Take a look at the valve guides on that head with the bent rods, the intake guide is more then likely out of place, slight bend or galled.one other cause could have been stale fuel caused the intake valve to stick with varnish and allowed the rod to bend.


----------



## phillipmc (Jan 27, 2008)

when you get all back together again and running properly make sure the engine is running at correct high speed RPM. Over speeding could cause the rods to bend.


----------



## 30yearTech (Sep 14, 2006)

Most likely cause is simple neglect or lack of maintenance. As I know you are aware of these engines with solid lifters, need periodic adjustment of the valves. The valves can get loose over time and with excessive clearances the push rods just fall off the rocker arms and can become misaligned and easily bent.

In addition to old fuel as mentioned by rotti, dirty and old oil can also contribute to a seizure of a valve in the valve guide, as well as dirty or plugged cooling passages around the valve guides. Overheating can also be the cause of a blown head gasket. 

This is why regular maintenance is important to keep the engine from having these types of issues during the season. You should use this to talk your customers into regular spring maintenance.


----------



## justin3 (Apr 10, 2007)

Thanks everyone, i look a look at the valve guides and they look fine and don't have any excessive play for the hours on the motor.
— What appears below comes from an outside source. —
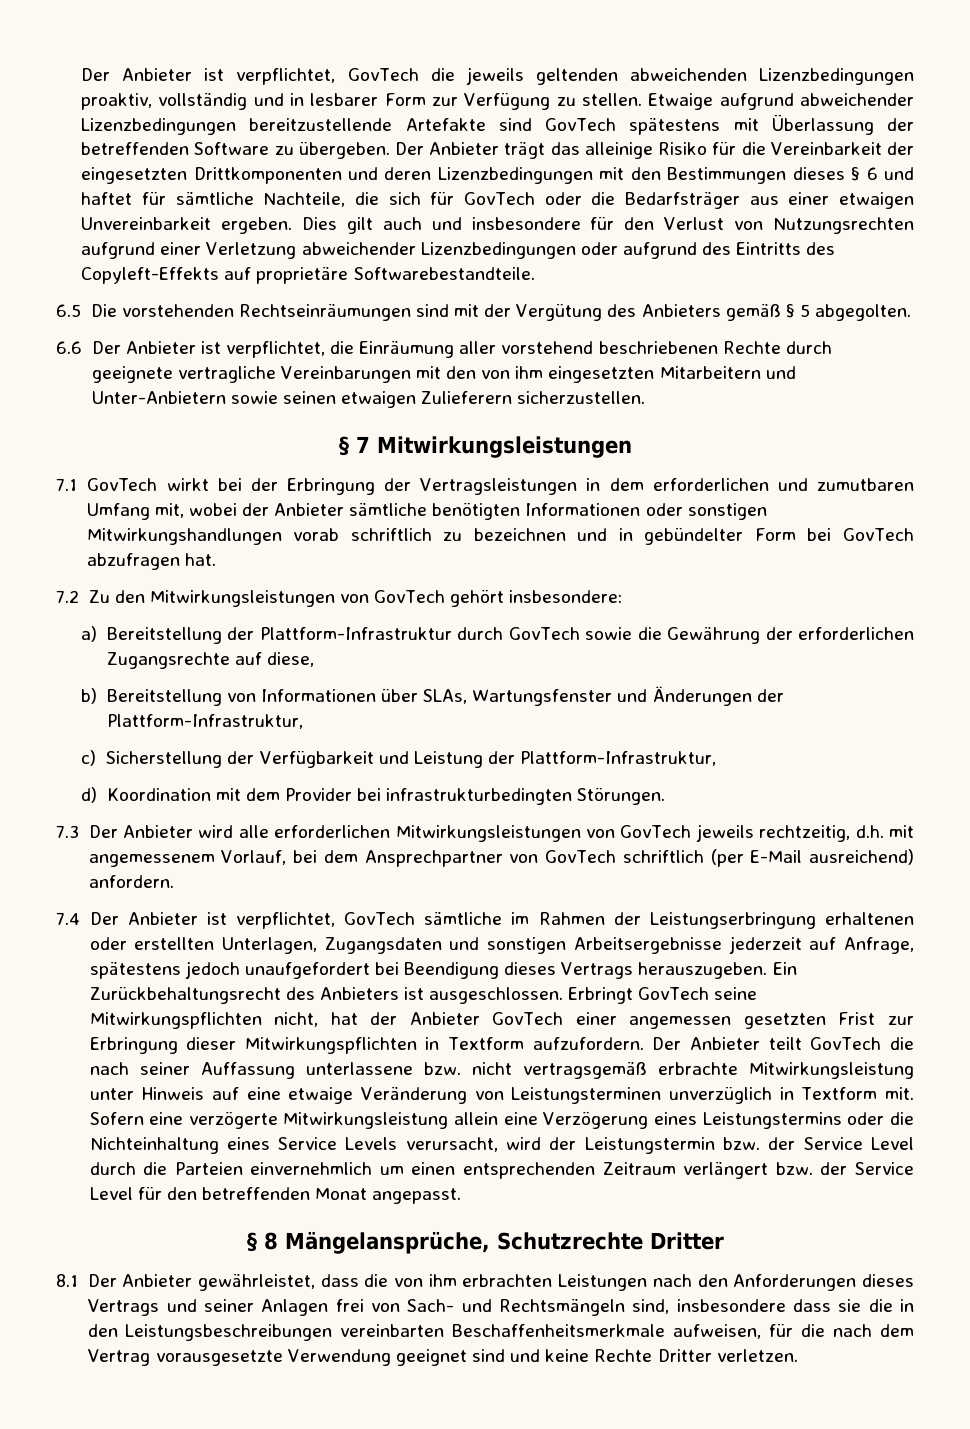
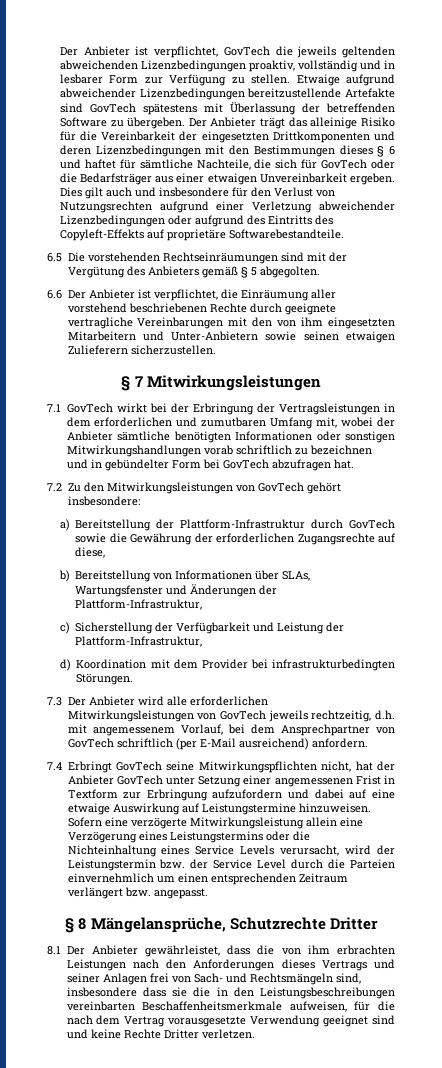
- 7.4 Der Anbieter ist verpflichtet, GovTech sämtliche im Rahmen der Leistungserbringung erhaltenen oder erstellten Unterlagen, Zugangsdaten und sonstigen Arbeitsergebnisse jederzeit auf Anfrage, spätestens jedoch unaufgefordert bei Beendigung dieses Vertrags herauszugeben. Ein Zurückbehaltungsrecht des Anbieters ist ausgeschlossen. Erbringt GovTech seine Mitwirkungspflichten nicht, hat der Anbieter GovTech einer angemessen gesetzten Frist zur Erbringung dieser Mitwirkungspflichten in Textform aufzufordern. Der Anbieter teilt GovTech die nach seiner Auffassung unterlassene bzw. nicht vertragsgemäß erbrachte Mitwirkungsleistung unter Hinweis auf eine etwaige Veränderung von Leistungsterminen unverzüglich in Textform mit.
+ 7.4 Erbringt GovTech seine Mitwirkungspflichten nicht, hat der Anbieter GovTech unter Setzung einer angemessenen Frist in Textform zur Erbringung aufzufordern und dabei auf eine etwaige Auswirkung auf Leistungstermine hinzuweisen.
- Sofern eine verzögerte Mitwirkungsleistung allein eine Verzögerung eines Leistungstermins oder die Nichteinhaltung eines Service Levels verursacht, wird der Leistungstermin bzw. der Service Level durch die Parteien einvernehmlich um einen entsprechenden Zeitraum verlängert bzw. der Service Level für den betreffenden Monat angepasst.
+ Sofern eine verzögerte Mitwirkungsleistung allein eine Verzögerung eines Leistungstermins oder die Nichteinhaltung eines Service Levels verursacht, wird der Leistungstermin bzw. der Service Level durch die Parteien einvernehmlich um einen entsprechenden Zeitraum verlängert bzw. angepasst.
Im going to go with 30years lack of maintenance, because the guy did change his oil, plugs and filters but never adjusted his valves.


----------



## ossaguy (Dec 3, 2008)

Just some food for thought.........I see a lot of engines that have that happen,and along with all the mentioned things,when the cooling fins get plugged and the heads get overheated,the guides start migrating down towards the tulip,and stick them,resulting in the bent rods.I work on mostly Kawasakis,but maybe this could happen on B&S also?
Steve


----------